Edge is generally has some meaning inside of a connection: it's a cursor + node (the entity inside of a collection). Outside of a connection cursor (and as a direct consequence of it - `Edge`) does not have much meaning. You mention that you already have used `Connection`. Was it a `sangria.relay.Connection` or have you defined `Connection` GraphQL type on your own?

Connection is generally a collection of nodes (entities like `User` or  `Product`). Relay wraps every node in `Edge` in order to provide a cursor for every node in a collection. This cursor information can be used to make consequent queries and fetch more elements of this collection that come after the node with this cursor. For instance you can make queries like this:

query FriendsQuery {
  user {
    friends(first: 2, after: "YXJyYXljb25uZWN0aW9uOjE=") {
      totalCount
      edges {
        # ...
      }
    }
  }
}

`"YXJyYXljb25uZWN0aW9uOjE="` in this case is a cursor. sangria-relay provides some helper functions to handle scala's `Seq` as a collection. They encode an index of a node inside of a collection in a cursor. But it's just one of possible implementations: cursor can be anything. 
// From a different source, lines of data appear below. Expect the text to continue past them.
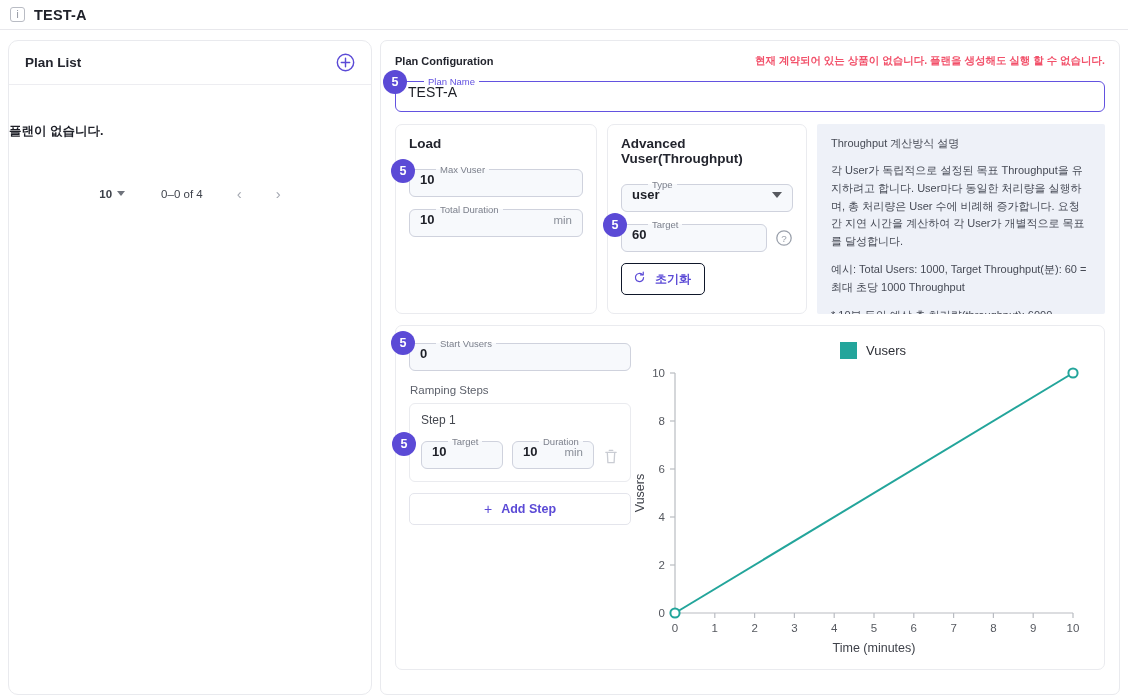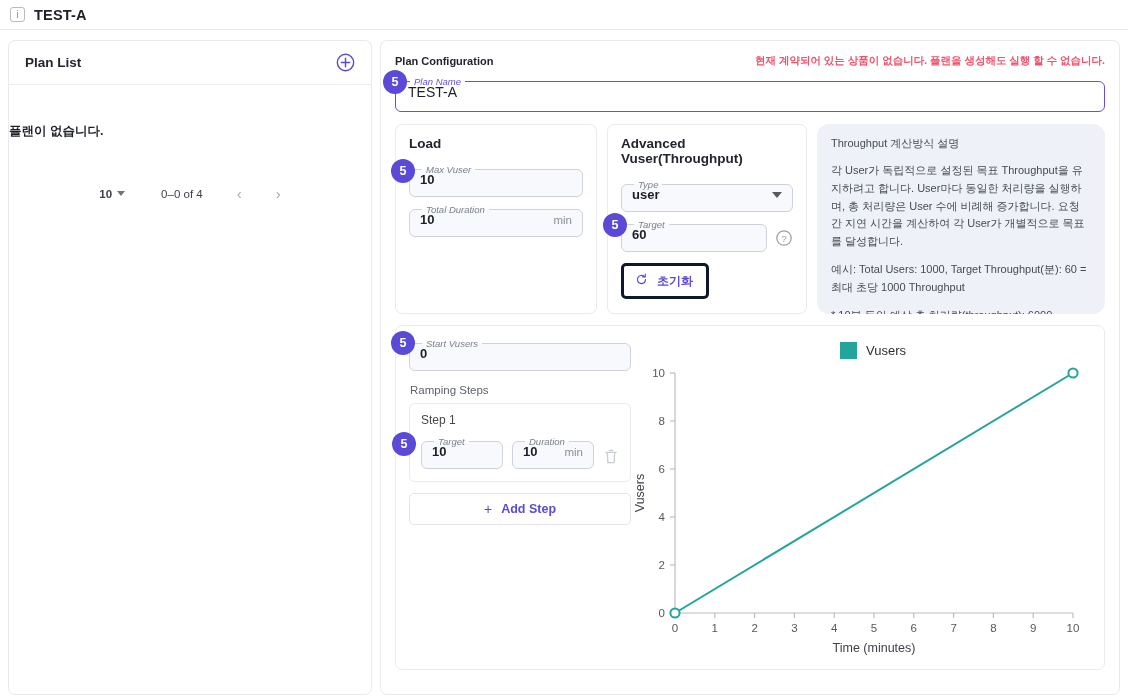--- a/index.html
+++ b/index.html
@@ -33,7 +33,7 @@
   }
 
   
-  .plan-list { width: 372px; height: 655px; position: relative; }
+  .plan-list { width: 372px; height: 655px; position: relative; border-radius: 10px; }
   .plan-list-head {
     height: 44px; display: flex; align-items: center; justify-content: space-between;
     padding: 0 16px; border-bottom: 1px solid #ededf1;

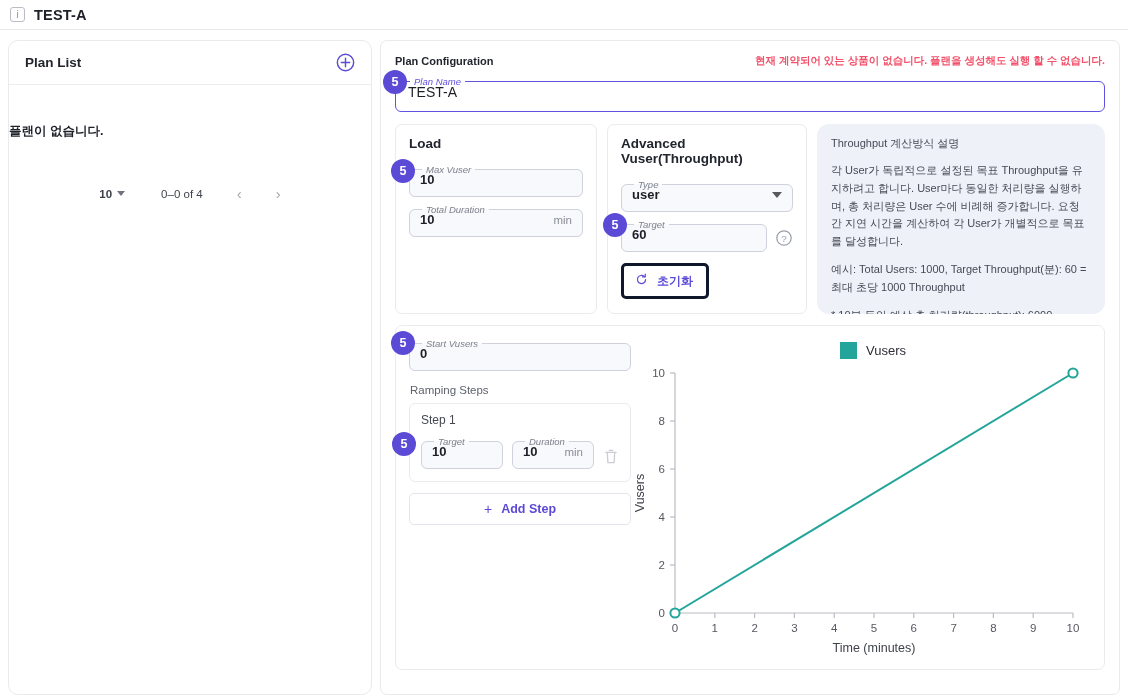--- a/index.html
+++ b/index.html
@@ -80,7 +80,7 @@
     padding: 0 10px; background: #f7f9fc;
   }
   .field legend {
-    font-size: 9.5px; color: #7d818c; padding: 0 4px; margin-left: 2px; font-style: italic;
+    font-size: 9.5px; color: #7d818c; padding: 0 4px; margin-left: 16px;
   }
   .field .val {
     font-size: 13px; font-weight: bold; color: #1d1f27;

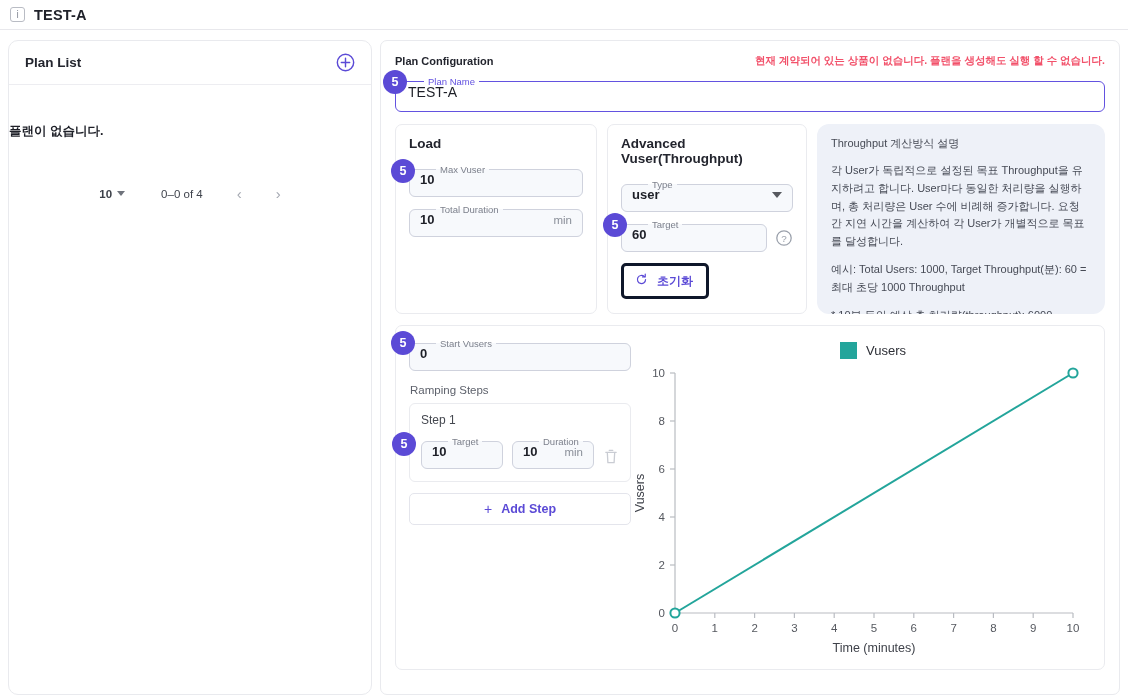--- a/index.html
+++ b/index.html
@@ -104,7 +104,7 @@
   .sub-load { width: 202px; height: 190px; }
   .sub-adv  { width: 200px; height: 190px; }
   .sub-info {
-    flex: 1; height: 190px; background: #eef1f8; border: none; border-radius: 12px;
+    flex: 1; height: 190px; background: #eef1f8; border: none; border-radius: 2px;
     padding: 12px 14px; overflow: hidden;
   }
   .info-h { font-size: 11px; color: #464a55; margin-bottom: 11px; }

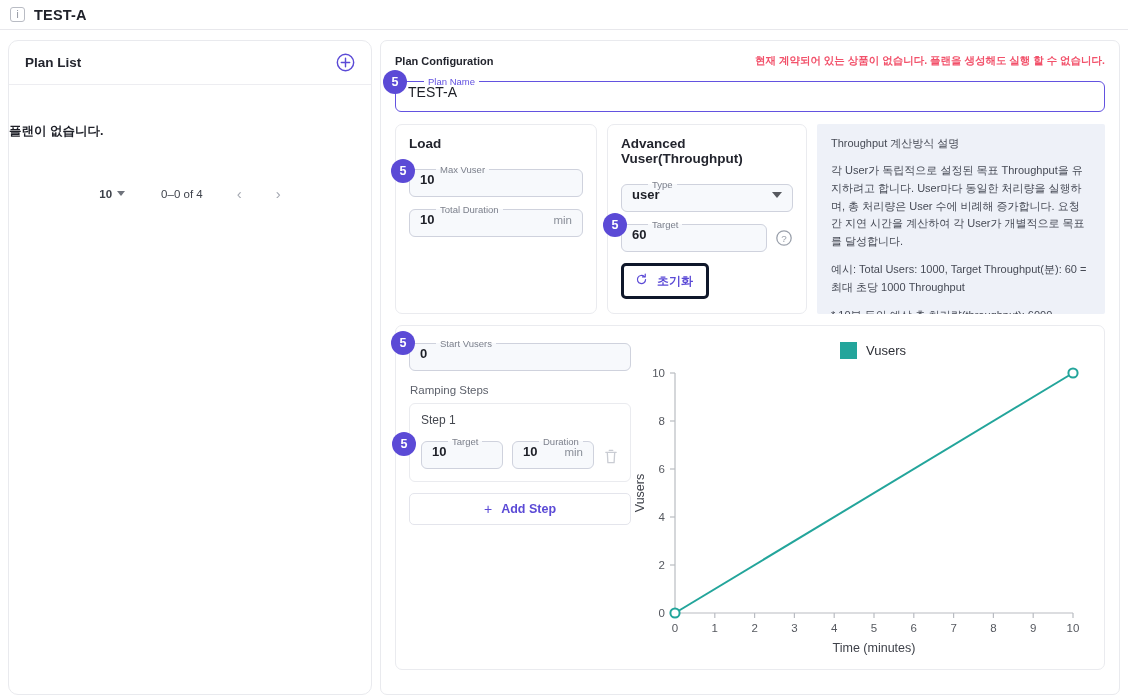--- a/index.html
+++ b/index.html
@@ -123,7 +123,7 @@
 
   .reset-btn {
     margin-top: 11px; display: inline-flex; align-items: center; gap: 9px;
-    border: 3px solid #0f172a; border-radius: 5px; background: #fff;
+    border: 1px solid #0f172a; border-radius: 5px; background: #fff;
     padding: 6px 13px 6px 11px; cursor: pointer;
   }
   .reset-btn .lbl { font-size: 12px; font-weight: bold; color: #5b4ad6; }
sangria-relay provides you with a set of helper functions to define connections with edges. Here is one of the examples (sorry for referencing starwars example once again :) ):


Here is the code:

val ConnectionDefinition(edgeType, shipConnection) = Connection.definition[ShipRepo, Connection, Option[Ship]]("Ship", OptionType(ShipType))

This will define edge GraphQL type (which in this case would be called `ShipEdge`) and a connection type for a ship. As you will notice later, in this example we are operating on the whole ships list, since it's held in memory:

Field("ships", OptionType(shipConnection), arguments = Connection.Args.All,
  resolve = ctx ⇒ Connection.connectionFromSeq(ctx.value.ships map ctx.ctx.getShip, ConnectionArgs(ctx)))))

In this case we can use `connectionFromSeq` to provide pagination for the ships collection. `connectionFromSeq` will also transparently create edges with index-based cursors for you. If the full collection can't be held in memory (e.g. only one page of the collection comes from the database), then you can either use overloaded version of `connectionFromSeq` with `SliceInfo` argument, or you need to implement your own `Collection` and `Edge` types which better fit your scenario.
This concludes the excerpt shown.